### Exercise input
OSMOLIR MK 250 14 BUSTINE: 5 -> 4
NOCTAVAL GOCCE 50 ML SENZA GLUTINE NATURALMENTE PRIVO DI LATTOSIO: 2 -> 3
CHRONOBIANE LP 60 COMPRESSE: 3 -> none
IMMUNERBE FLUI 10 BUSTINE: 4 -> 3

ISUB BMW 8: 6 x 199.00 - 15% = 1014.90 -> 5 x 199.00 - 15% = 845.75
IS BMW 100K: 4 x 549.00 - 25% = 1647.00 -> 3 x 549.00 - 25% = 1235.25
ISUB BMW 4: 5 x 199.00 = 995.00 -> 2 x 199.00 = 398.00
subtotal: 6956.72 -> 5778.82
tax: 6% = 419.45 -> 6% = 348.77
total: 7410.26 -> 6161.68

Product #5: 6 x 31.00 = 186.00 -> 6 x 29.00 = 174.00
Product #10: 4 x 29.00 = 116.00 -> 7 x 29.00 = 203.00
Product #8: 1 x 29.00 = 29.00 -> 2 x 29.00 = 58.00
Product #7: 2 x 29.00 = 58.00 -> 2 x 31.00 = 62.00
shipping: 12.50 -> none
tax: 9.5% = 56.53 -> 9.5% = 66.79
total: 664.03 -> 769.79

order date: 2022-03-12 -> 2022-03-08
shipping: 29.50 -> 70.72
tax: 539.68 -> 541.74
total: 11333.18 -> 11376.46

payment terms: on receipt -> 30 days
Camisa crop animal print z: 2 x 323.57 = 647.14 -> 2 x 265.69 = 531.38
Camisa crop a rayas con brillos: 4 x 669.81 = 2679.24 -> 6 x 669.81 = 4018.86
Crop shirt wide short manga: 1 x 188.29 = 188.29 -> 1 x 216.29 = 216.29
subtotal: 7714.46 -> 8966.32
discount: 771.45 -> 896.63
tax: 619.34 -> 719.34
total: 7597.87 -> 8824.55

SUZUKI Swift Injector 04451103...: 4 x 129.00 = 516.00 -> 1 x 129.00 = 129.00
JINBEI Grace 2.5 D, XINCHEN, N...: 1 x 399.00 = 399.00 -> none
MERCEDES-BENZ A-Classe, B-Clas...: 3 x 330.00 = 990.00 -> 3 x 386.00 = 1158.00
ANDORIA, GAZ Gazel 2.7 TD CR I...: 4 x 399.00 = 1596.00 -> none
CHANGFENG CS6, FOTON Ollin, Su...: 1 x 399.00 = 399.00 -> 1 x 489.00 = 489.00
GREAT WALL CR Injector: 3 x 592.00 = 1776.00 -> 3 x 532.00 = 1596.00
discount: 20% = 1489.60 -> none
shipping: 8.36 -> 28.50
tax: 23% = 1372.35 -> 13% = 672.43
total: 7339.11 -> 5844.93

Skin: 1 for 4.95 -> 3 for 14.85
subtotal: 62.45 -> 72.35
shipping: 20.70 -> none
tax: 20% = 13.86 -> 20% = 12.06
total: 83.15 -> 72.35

### Try it
Reproduce the data above in full, keeping it exactly the same.

### Output
OSMOLIR MK 250 14 BUSTINE: 5 -> 4
NOCTAVAL GOCCE 50 ML SENZA GLUTINE NATURALMENTE PRIVO DI LATTOSIO: 2 -> 3
CHRONOBIANE LP 60 COMPRESSE: 3 -> none
IMMUNERBE FLUI 10 BUSTINE: 4 -> 3

ISUB BMW 8: 6 x 199.00 - 15% = 1014.90 -> 5 x 199.00 - 15% = 845.75
IS BMW 100K: 4 x 549.00 - 25% = 1647.00 -> 3 x 549.00 - 25% = 1235.25
ISUB BMW 4: 5 x 199.00 = 995.00 -> 2 x 199.00 = 398.00
subtotal: 6956.72 -> 5778.82
tax: 6% = 419.45 -> 6% = 348.77
total: 7410.26 -> 6161.68

Product #5: 6 x 31.00 = 186.00 -> 6 x 29.00 = 174.00
Product #10: 4 x 29.00 = 116.00 -> 7 x 29.00 = 203.00
Product #8: 1 x 29.00 = 29.00 -> 2 x 29.00 = 58.00
Product #7: 2 x 29.00 = 58.00 -> 2 x 31.00 = 62.00
shipping: 12.50 -> none
tax: 9.5% = 56.53 -> 9.5% = 66.79
total: 664.03 -> 769.79

order date: 2022-03-12 -> 2022-03-08
shipping: 29.50 -> 70.72
tax: 539.68 -> 541.74
total: 11333.18 -> 11376.46

payment terms: on receipt -> 30 days
Camisa crop animal print z: 2 x 323.57 = 647.14 -> 2 x 265.69 = 531.38
Camisa crop a rayas con brillos: 4 x 669.81 = 2679.24 -> 6 x 669.81 = 4018.86
Crop shirt wide short manga: 1 x 188.29 = 188.29 -> 1 x 216.29 = 216.29
subtotal: 7714.46 -> 8966.32
discount: 771.45 -> 896.63
tax: 619.34 -> 719.34
total: 7597.87 -> 8824.55

SUZUKI Swift Injector 04451103...: 4 x 129.00 = 516.00 -> 1 x 129.00 = 129.00
JINBEI Grace 2.5 D, XINCHEN, N...: 1 x 399.00 = 399.00 -> none
MERCEDES-BENZ A-Classe, B-Clas...: 3 x 330.00 = 990.00 -> 3 x 386.00 = 1158.00
ANDORIA, GAZ Gazel 2.7 TD CR I...: 4 x 399.00 = 1596.00 -> none
CHANGFENG CS6, FOTON Ollin, Su...: 1 x 399.00 = 399.00 -> 1 x 489.00 = 489.00
GREAT WALL CR Injector: 3 x 592.00 = 1776.00 -> 3 x 532.00 = 1596.00
discount: 20% = 1489.60 -> none
shipping: 8.36 -> 28.50
tax: 23% = 1372.35 -> 13% = 672.43
total: 7339.11 -> 5844.93

Skin: 1 for 4.95 -> 3 for 14.85
subtotal: 62.45 -> 72.35
shipping: 20.70 -> none
tax: 20% = 13.86 -> 20% = 12.06
total: 83.15 -> 72.35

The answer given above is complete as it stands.